◆ WHAT IS EXPECTED
Search the records below for the word "head". Pull out each line that has it.

◆ SOURCE INFORMATION
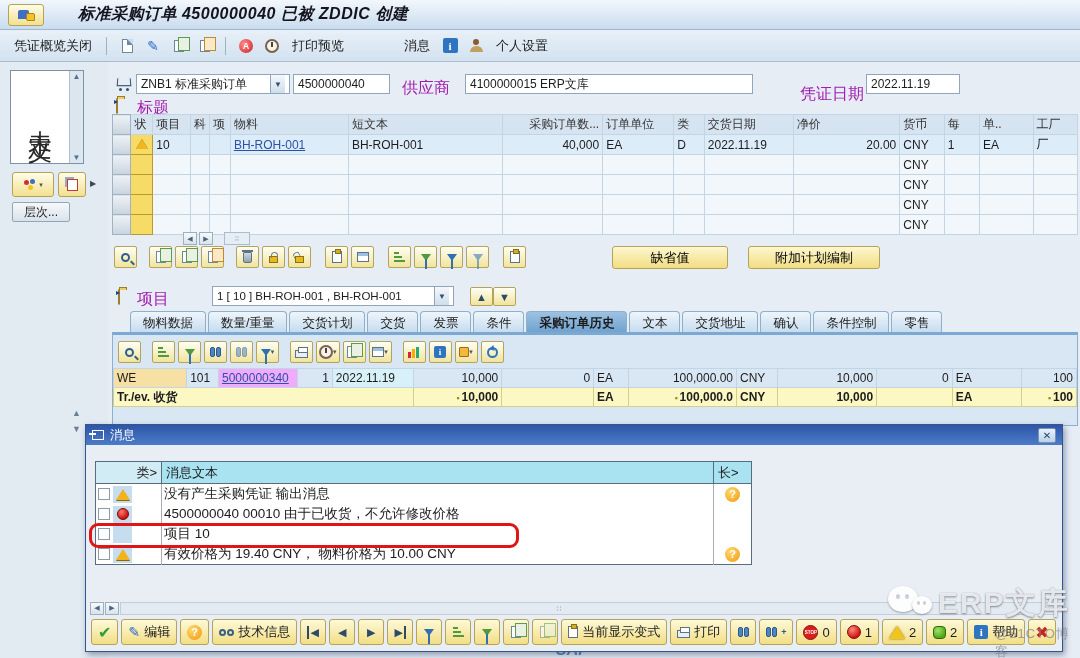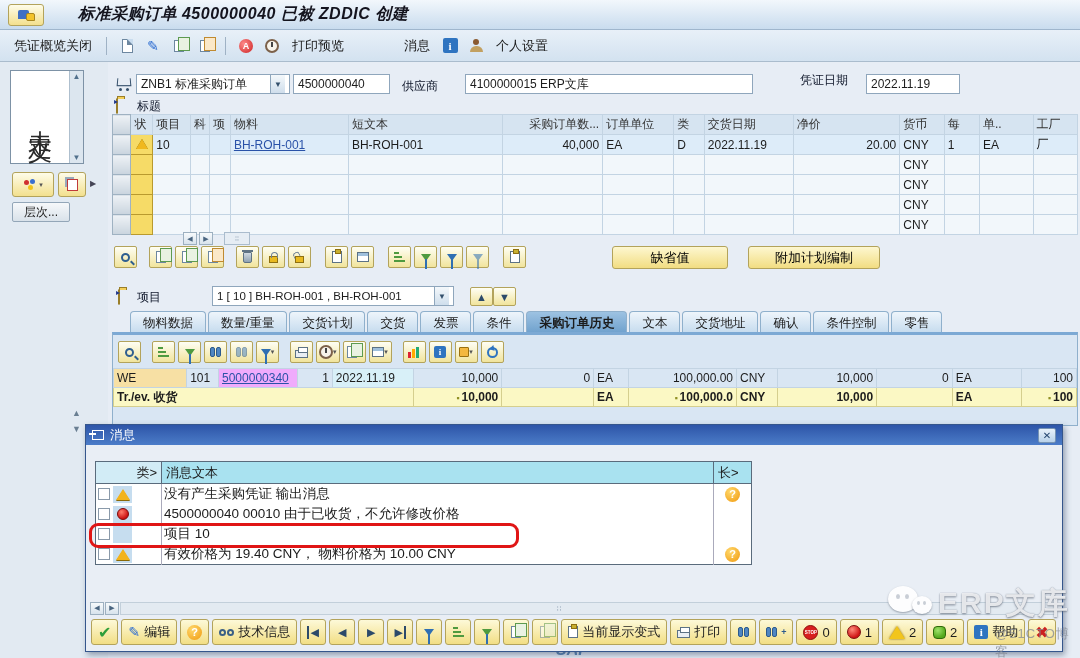--- a/index.html
+++ b/index.html
@@ -68,21 +68,21 @@
   .side-panel{left:0;top:62px;width:108px;height:596px;background:#e2eaf2}
   .undef-box{left:10px;top:70px;width:74px;height:94px;background:#fff;border:1px solid #7d92a6;display:flex}
   .undef-text{flex:1;writing-mode:vertical-rl;text-orientation:upright;font-size:24px;color:#2a2a2a;display:flex;align-items:center;justify-content:center;letter-spacing:4px}
   .mini-scroll{width:14px;border-left:1px solid #aebfce;background:#dce6ef;display:flex;flex-direction:column;justify-content:space-between;align-items:center;font-size:8px;color:#51708c;padding:1px 0}
   .side-btn{background:linear-gradient(#fefce9,#f3e08e);border:1px solid #b3a35b;border-radius:3px;display:flex;align-items:center;justify-content:center}
   .gray-btn{background:linear-gradient(#f6f8fa,#d9e2ea);border:1px solid #93a6b8;border-radius:2px;font-size:12px;text-align:center}
 
   
   .fld{background:#fff;border:1px solid #8fa6bc;height:20px;font-size:12px;display:flex;align-items:center;padding:0 4px;overflow:hidden;white-space:nowrap}
   .combo .dd{margin-left:auto;width:15px;height:18px;background:linear-gradient(#f4f8fb,#cfdeec);border-left:1px solid #8fa6bc;display:flex;align-items:center;justify-content:center;font-size:8px;color:#33506c}
-  .lbl{font-size:12px;color:#0f172a}
+  .lbl{font-size:16px;color:#a21caf}
   .folder-ic{width:14px;height:11px;background:linear-gradient(#fdf2c0,#f3cf5a);border:1px solid #9a7e28;border-radius:1px;position:relative}
   .folder-ic::before{content:"";position:absolute;left:0;top:-3px;width:6px;height:2px;background:#f3cf5a;border:1px solid #9a7e28;border-bottom:none}
   .folder-ic::after{content:"▸";position:absolute;right:-1px;top:-2px;font-size:8px;color:#223a8c}
   .cart-ic{width:16px;height:13px;position:relative}
   .cart-ic::before{content:"";position:absolute;left:1px;top:1px;width:12px;height:7px;border:1.5px solid #35506b;border-top:none;transform:perspective(10px) rotateX(8deg)}
   .cart-ic::after{content:"";position:absolute;left:3px;bottom:0;width:3px;height:3px;border-radius:50%;background:#35506b;box-shadow:7px 0 0 #35506b}
 
   
   table{border-collapse:collapse;table-layout:fixed}
   .clip{overflow:hidden}
@@ -231,21 +231,21 @@
 
 
 <span class="abs cart-ic" style="left:116px;top:77px"></span>
 <div class="abs fld combo" style="left:136px;top:74px;width:154px">
   <span>ZNB1 标准采购订单</span>
   <span class="dd">▼</span>
 </div>
 <div class="abs fld" style="left:293px;top:74px;width:97px">4500000040</div>
 <span class="abs lbl" style="left:402px;top:78px">供应商</span>
 <div class="abs fld" style="left:465px;top:74px;width:288px">4100000015 ERP文库</div>
-<span class="abs lbl" style="left:800px;top:72px">凭证日期</span>
+<span class="abs lbl" style="left:800px;top:84px">凭证日期</span>
 <div class="abs fld" style="left:866px;top:74px;width:94px">2022.11.19</div>
 
 <span class="abs folder-ic" style="left:116px;top:99px"></span>
 <span class="abs lbl" style="left:137px;top:98px">标题</span>
 
 
 <div class="abs clip" style="left:112px;top:114px;width:966px;height:121px">
 <table class="itbl">
   <colgroup>
         <col style="width:19px">

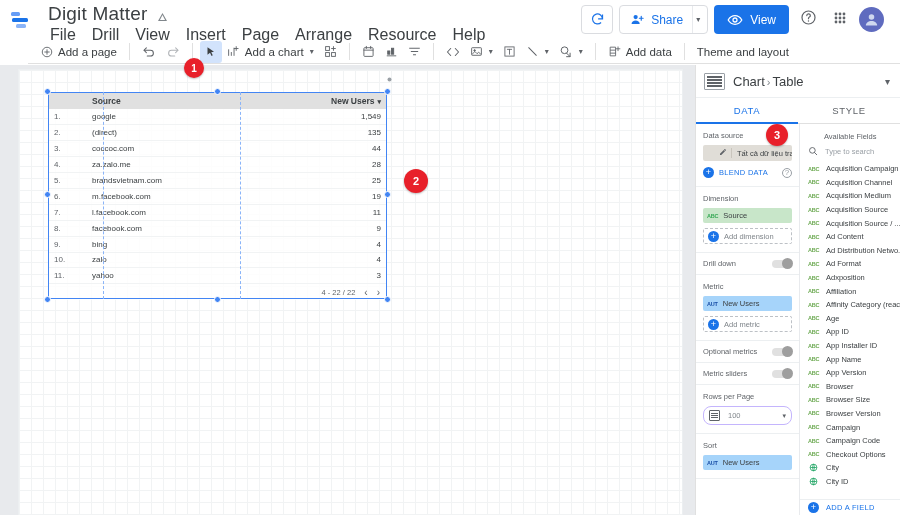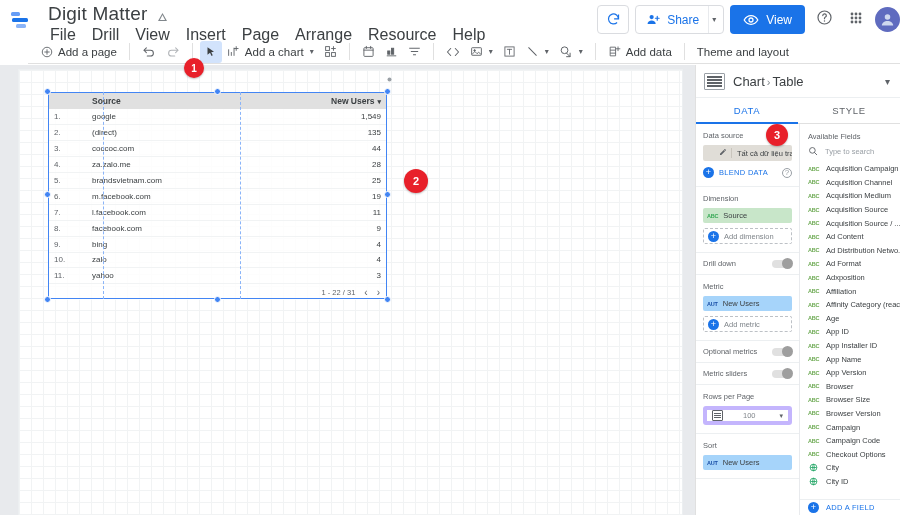--- a/index.html
+++ b/index.html
@@ -18,21 +18,21 @@
   .logo i { position: absolute; background: #4285f4; border-radius: 1.5px; display: block; }
   .logo i.a { left: 1px; top: 5px; width: 9px; height: 4px; background: #669df6; }
   .logo i.b { left: 2px; top: 11px; width: 16px; height: 4px; background: #1a73e8; }
   .logo i.c { left: 6px; top: 17px; width: 10px; height: 4px; background: #8ab4f8; }
   .title-block { margin-left: 6px; padding-top: 3px; }
   .doc-title-row { display: flex; align-items: flex-end; gap: 8px; }
   .doc-title { font-size: 19px; color: #3c4043; letter-spacing: .2px; }
   .drive-ico { color: #80868b; font-size: 13px; line-height: 1; }
   .menubar { display: flex; gap: 16px; margin-top: 1px; padding-left: 2px; }
   .menubar span { font-size: 16px; color: #3c4043; cursor: default; }
-  .topbar-right { position: absolute; right: 0; top: 5px; display: flex; align-items: center; gap: 6px; }
+  .topbar-right { position: absolute; right: 16px; top: 5px; display: flex; align-items: center; gap: 6px; }
   .tb-btn {
     height: 29px; border: 1px solid #dadce0; border-radius: 4px; background: #fff;
     display: flex; align-items: center; justify-content: center; gap: 6px;
     padding: 0 10px; font-size: 12px; color: #1a73e8; cursor: pointer;
   }
   .tb-btn.icononly { width: 32px; padding: 0; }
   .share-grp { display: flex; align-items: center; border: 1px solid #dadce0; border-radius: 4px; height: 29px; }
   .share-grp .lbl { display: flex; align-items: center; gap: 6px; padding: 0 9px 0 10px; font-size: 12px; color: #1a73e8; cursor: pointer; }
   .share-grp .caret { padding: 0 7px 0 3px; color: #5f6368; font-size: 8px; cursor: pointer; border-left: 1px solid #e8eaed; height: 100%; display: flex; align-items: center; }
   .view-btn {
@@ -140,31 +140,31 @@
   .tagico { font-size: 5.5px; font-weight: bold; letter-spacing: -.2px; }
   .fchip.dim .tagico { color: #34a853; }
   .fchip.met .tagico { color: #174ea6; }
   .addbox { display: flex; align-items: center; gap: 5px; height: 16px; border: 1px dashed #bdc1c6; border-radius: 2px; padding: 0 4px; margin-top: 5px; font-size: 7.5px; color: #80868b; cursor: pointer; }
 
   .togrow { display: flex; align-items: center; justify-content: space-between; padding: 6px 7px; border-bottom: 1px solid #eceff1; }
   .togrow .t { font-size: 7.5px; color: #5f6368; }
   .toggle { width: 20px; height: 8px; border-radius: 5px; background: #e0e0e0; position: relative; cursor: pointer; }
   .toggle .knob { position: absolute; right: -1px; top: -2px; width: 11px; height: 11px; border-radius: 50%; background: #9e9e9e; }
 
-  .rpp-row { display: flex; align-items: center; gap: 20px; border: 4px solid #c4b5fd; border-radius: 3px; height: 19px; padding: 0 5px; margin-top: 3px; cursor: pointer; }
+  .rpp-row { display: flex; align-items: center; gap: 8px; border: 1px solid #c4b5fd; border-radius: 8px; height: 19px; padding: 0 5px; margin-top: 3px; cursor: pointer; }
   .rpp-ico { width: 11px; height: 11px; border: 1px solid #5f6368; border-radius: 1px; display: flex; flex-direction: column; justify-content: space-evenly; padding: 1px; }
   .rpp-ico b { height: 1px; background: #5f6368; display: block; }
   .rpp-val { font-size: 7.5px; color: #80868b; flex: 1; }
   .rpp-car { font-size: 7px; color: #5f6368; }
 
   .ckrow { display: flex; align-items: center; gap: 6px; margin-top: 4px; cursor: pointer; }
   .ckbox { width: 10px; height: 10px; border: 1px solid #9aa0a6; border-radius: 1px; }
   .cklbl { font-size: 7.5px; color: #80868b; }
 
-  .af-head { font-size: 7.5px; color: #5f6368; padding: 8px 8px 5px 8px; }
+  .af-head { font-size: 7.5px; color: #5f6368; padding: 8px 8px 5px 8px; margin-left: 16px; }
   .searchrow { display: flex; align-items: center; gap: 7px; padding: 0 8px 6px 8px; }
   .searchrow input { border: none; outline: none; font-size: 7.5px; color: #80868b; font-family: "Liberation Sans", sans-serif; width: 100%; background: transparent; }
   .searchrow input::placeholder { color: #9aa0a6; }
   .flist { flex: 1; overflow: hidden; }
   .frow { display: flex; align-items: center; gap: 7px; height: 13.6px; padding: 0 8px; font-size: 7.5px; color: #3c4043; cursor: pointer; white-space: nowrap; }
   .frow .tg { font-size: 5.5px; font-weight: bold; color: #6aa84f; letter-spacing: -.2px; width: 11px; flex: none; }
   .frow .geo { width: 11px; flex: none; display: flex; align-items: center; justify-content: center; color: #0f9d58; font-size: 9px; }
   .addfield { display: flex; align-items: center; gap: 7px; height: 16px; padding: 0 8px; border-top: 1px solid #eceff1; cursor: pointer; }
   .addfield .lbl { font-size: 7.5px; color: #1a73e8; letter-spacing: .3px; }
 </style>
@@ -477,21 +477,21 @@
                 <td class="num">4</td>
               </tr>
             <tr>
                 <td class="idx">11.</td>
                 <td>yahoo</td>
                 <td class="num">3</td>
               </tr>
           </tbody>
         </table>
         <div class="pager">
-          <span>1 - 22 / 31</span>
+          <span>4 - 22 / 22</span>
           <span class="arw">‹</span>
           <span class="arw">›</span>
         </div>
 
         <div class="tbl-sel-box"></div>
         <div class="tbl-dash-l"></div>
         <div class="tbl-dash-r"></div>
         <div class="hdl tl"></div>
         <div class="hdl tm"></div>
         <div class="hdl tr"></div>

◆ RESULT FOR THIS EXERCISE
-  .af-head { font-size: 7.5px; color: #5f6368; padding: 8px 8px 5px 8px; }
+  .af-head { font-size: 7.5px; color: #5f6368; padding: 8px 8px 5px 8px; margin-left: 16px; }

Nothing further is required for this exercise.